New Year’s Resolution: Cause Good Trouble

Have you ever considered making a New Year’s resolution that would cause trouble? Greg Darnieder, Special Assistant to the Secretary on College Access for the U.S. Department of Education, recently told attendees at AVID’s National Conference to “make good trouble.” Where does this idea of getting into “good trouble” come from, and why should we consider it? 

As a keynote speaker and long-time supporter of AVID, Darnieder previously oversaw the Office of Postsecondary Education in Chicago Public Schools where AVID has been successfully implemented at many sites. As always, he made some compelling remarks, shared some important information, and left us with several significant challenges. Especially intriguing was his notion that we need to “make good trouble” in order to increase our performance on college readiness and persistence. In short, we need to return the U.S. to its prominence in college completion.

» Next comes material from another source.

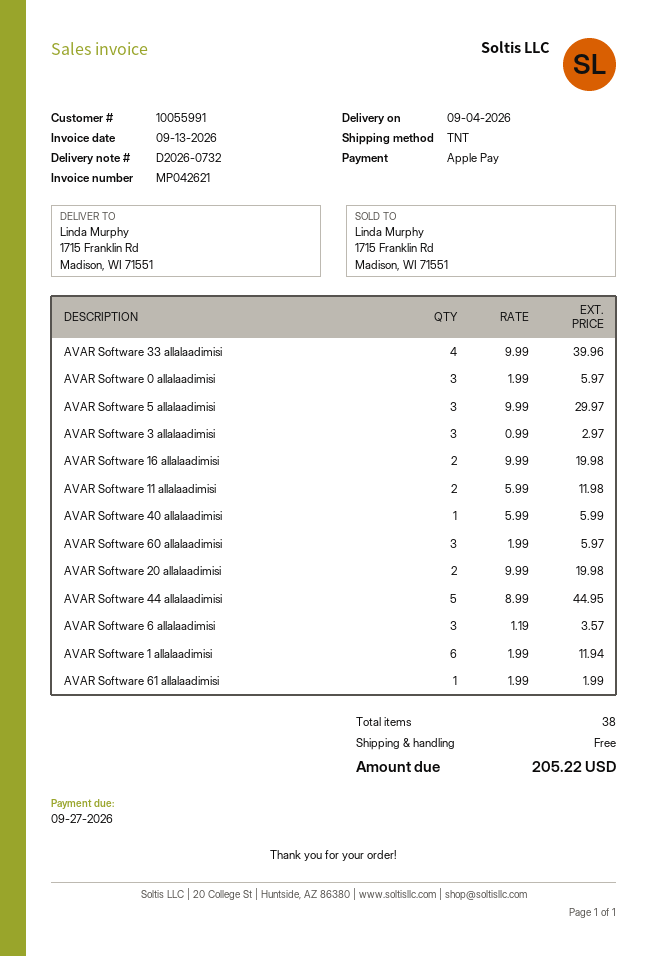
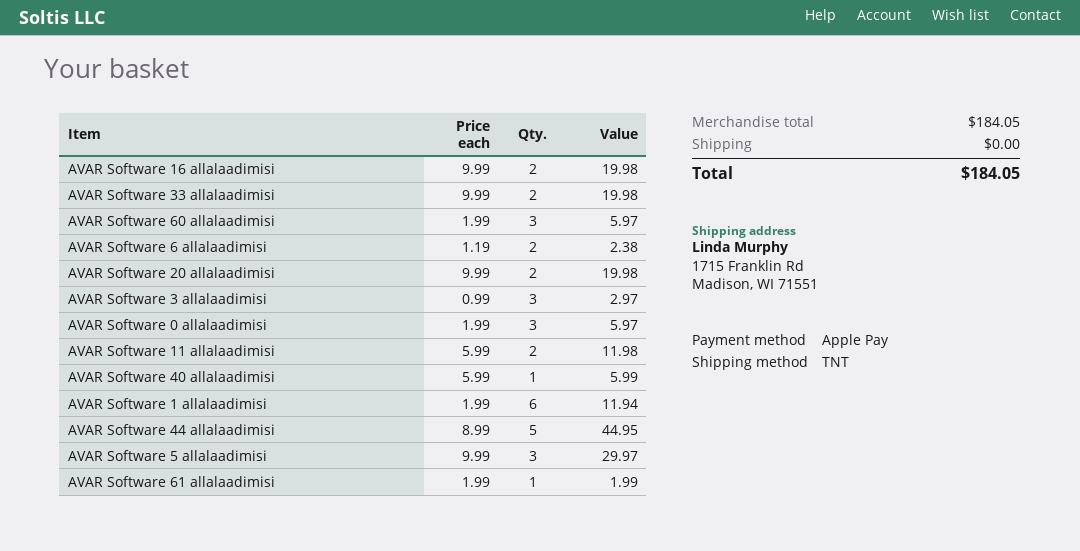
AVAR Software 33 allalaadimisi: 4 x 9.99 = 39.96 -> 2 x 9.99 = 19.98
AVAR Software 6 allalaadimisi: 3 x 1.19 = 3.57 -> 2 x 1.19 = 2.38
total: 205.22 -> 184.05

Darnieder highlighted good troublemaker John Lewis, civil rights activist and current Democratic member of the U.S. House of Representatives from Georgia. Born in Alabama to a family of sharecroppers, Lewis experienced racism firsthand as a youth when, coming from the country into town, he observed for his first time signs that separated whites from blacks. He was also refused a library card and told “books are not for coloreds.”  When he asked his parents about the segregation and discrimination, Lewis was told, “That’s the way it is. Don’t get in the way. Don’t get in trouble.”

However, Lewis did not heed that counsel. Instead, following the example of Rosa Parks and Dr. Martin Luther King, Jr., he recalls that “They inspired me to find a way to get in the way. I got in trouble. It was good trouble, necessary trouble.”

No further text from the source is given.